That is the main, but certainly not the only, reason Maestro is so tiresome. The film, which stars Cooper as the composer Leonard Bernstein, hit Netflix after a limited theatrical release and months of critical acclaim. But Maestro, which Cooper also wrote, directed, and produced, is a disjointed mess that has little to say about Bernstein’s life or work. In Cooper’s hands, one of the 20th century’s great artists is reduced to a garish spectacle, the sole purpose of which is to remind everyone just how good Bradley Cooper is.

Maestro follows Bernstein and his long-suffering wife, Felicia (Carey Mulligan), from the auspicious beginning of the former’s career through the latter’s death from lung cancer in 1978. The film frequently skips forward in time, leapfrogging major events in the composer’s career to trace the slow dissolution of his marriage. These disorienting jumps are further accentuated by Cooper’s decision to break the film into three distinct acts, each with its own tone and style.

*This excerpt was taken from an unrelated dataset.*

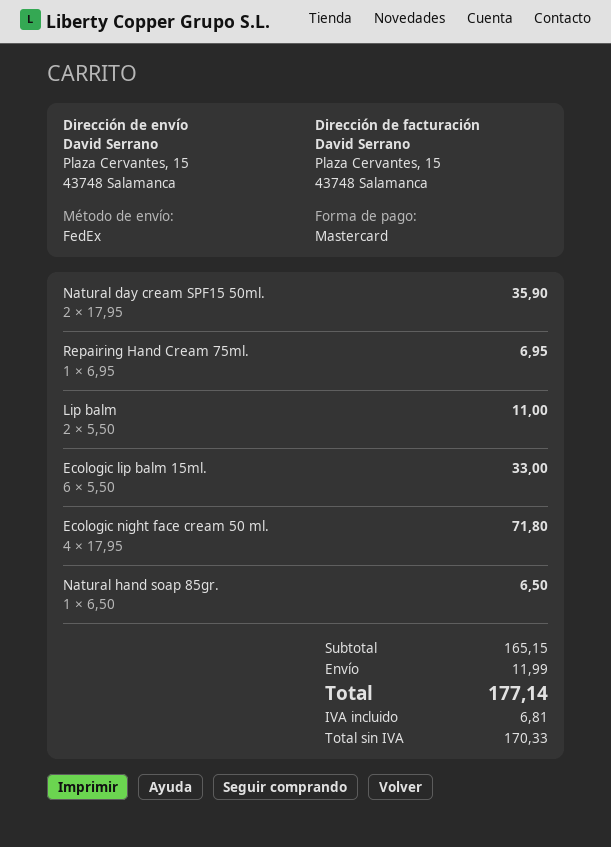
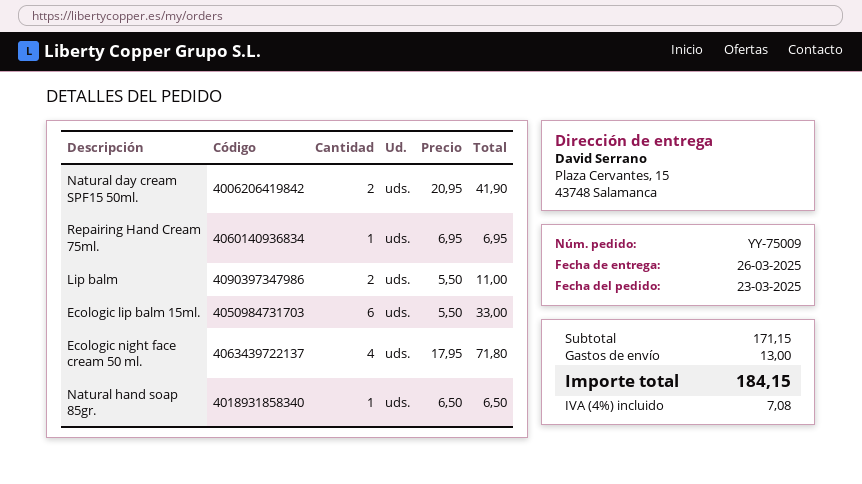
Natural day cream SPF15 50ml.: 2 x 17.95 = 35.90 -> 2 x 20.95 = 41.90
subtotal: 165.15 -> 171.15
shipping: 11.99 -> 13.00
tax: 6.81 -> 7.08
total: 177.14 -> 184.15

The first act, which is inexplicably shot in black and white, shows the Bernsteins’ courtship and Leonard’s rise through a series of half-hearted dance numbers and cheeky fourth wall demolitions. The second and strongest act of the film shows Felicia reaching her breaking point with Leonard’s substance abuse and extramarital affairs with men, things she initially countenanced but grew to regret. The final act shows Felicia losing her battle with cancer in excruciating detail, so much so that I began questioning Cooper’s mental state, to say nothing of his artistic sensibility.

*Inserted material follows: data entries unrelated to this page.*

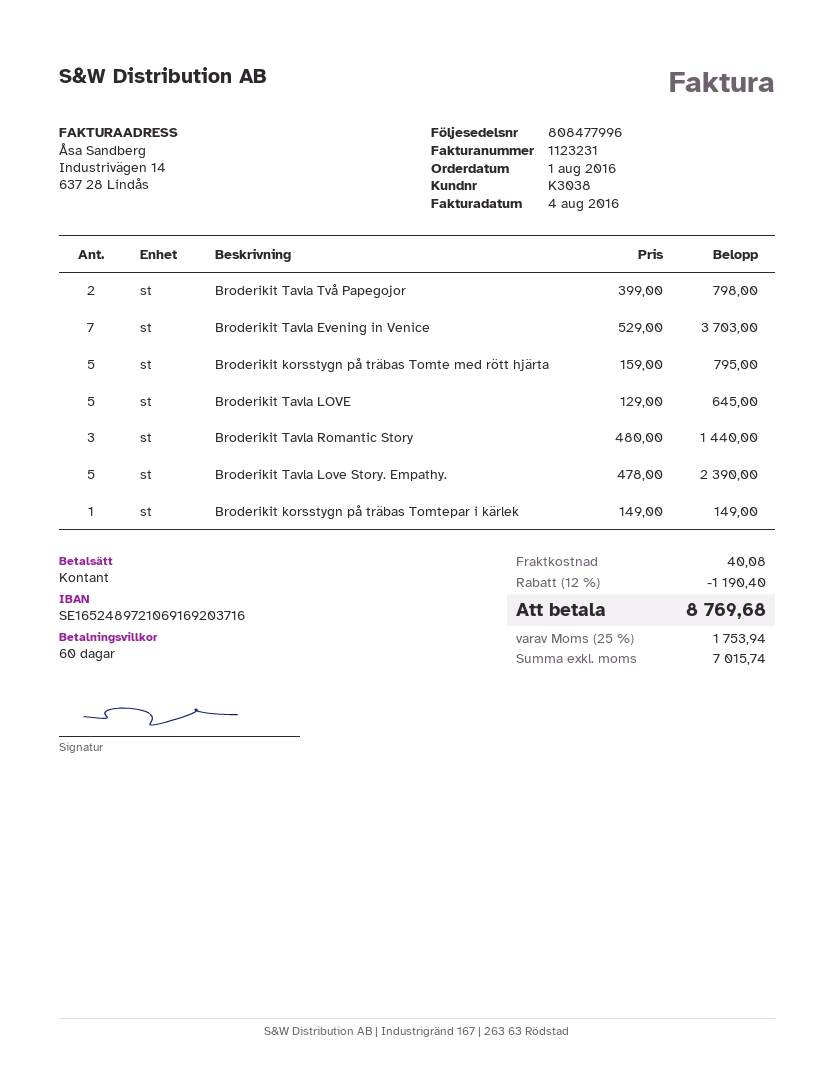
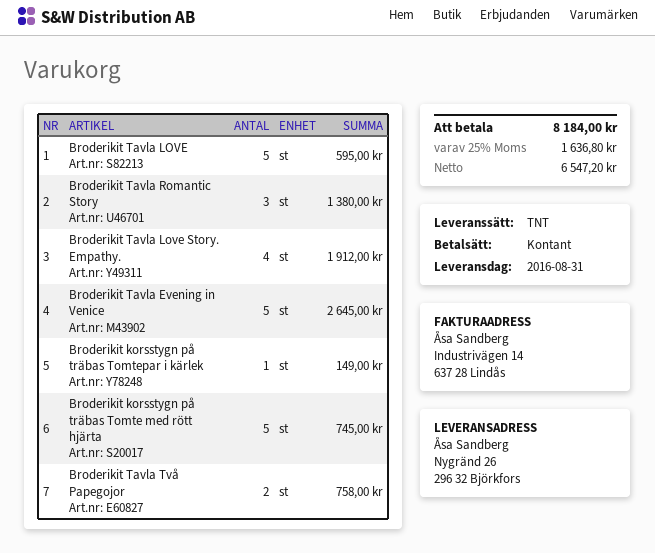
Broderikit Tavla Två Papegojor: 2 for 798.00 -> 2 for 758.00
Broderikit Tavla Evening in Venice: 7 for 3703.00 -> 5 for 2645.00
Broderikit korsstygn på träbas Tomte med rött hjärta: 5 for 795.00 -> 5 for 745.00
Broderikit Tavla LOVE: 5 for 645.00 -> 5 for 595.00
Broderikit Tavla Romantic Story: 3 for 1440.00 -> 3 for 1380.00
Broderikit Tavla Love Story. Empathy.: 5 for 2390.00 -> 4 for 1912.00
discount: 12% = 1190.40 -> none
shipping: 40.08 -> none
net: 7015.74 -> 6547.20
tax: 25% = 1753.94 -> 25% = 1636.80
total: 8769.68 -> 8184.00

At nearly every moment, Cooper makes bizarre directorial choices. While the first act is annoyingly schmaltzy, it nonetheless breezes past the timeless music Bernstein wrote in the period, as well as the entertaining characters in his orbit. The incredibly talented actors in Maestro’s supporting cast, which includes Matt Bomer and Succession’s Jeremy Strong, are given frustratingly little screen time, popping in briefly to deliver a forgettable line before disappearing once more.

The speed with which this biopic discards its subject’s biography brings us to the film’s biggest problem, namely that Leonard and Felicia Bernstein are not familiar enough figures to support such an intimate portrayal. Netflix may have distributed the movie, but Google would have been a better choice, considering how often viewers will be reaching for their phones to fill in Maestro’s countless historical gaps.

Having dispatched with biography, context, and anything other than indulgent psychodrama, Cooper renders a portrait of Bernstein at his worst: drunk, grappling with his sexuality, and feuding with the people he loves. Still, the film has nothing interesting to say about these unpleasant subjects, nor how they should color our appreciation of Bernstein’s art, if at all.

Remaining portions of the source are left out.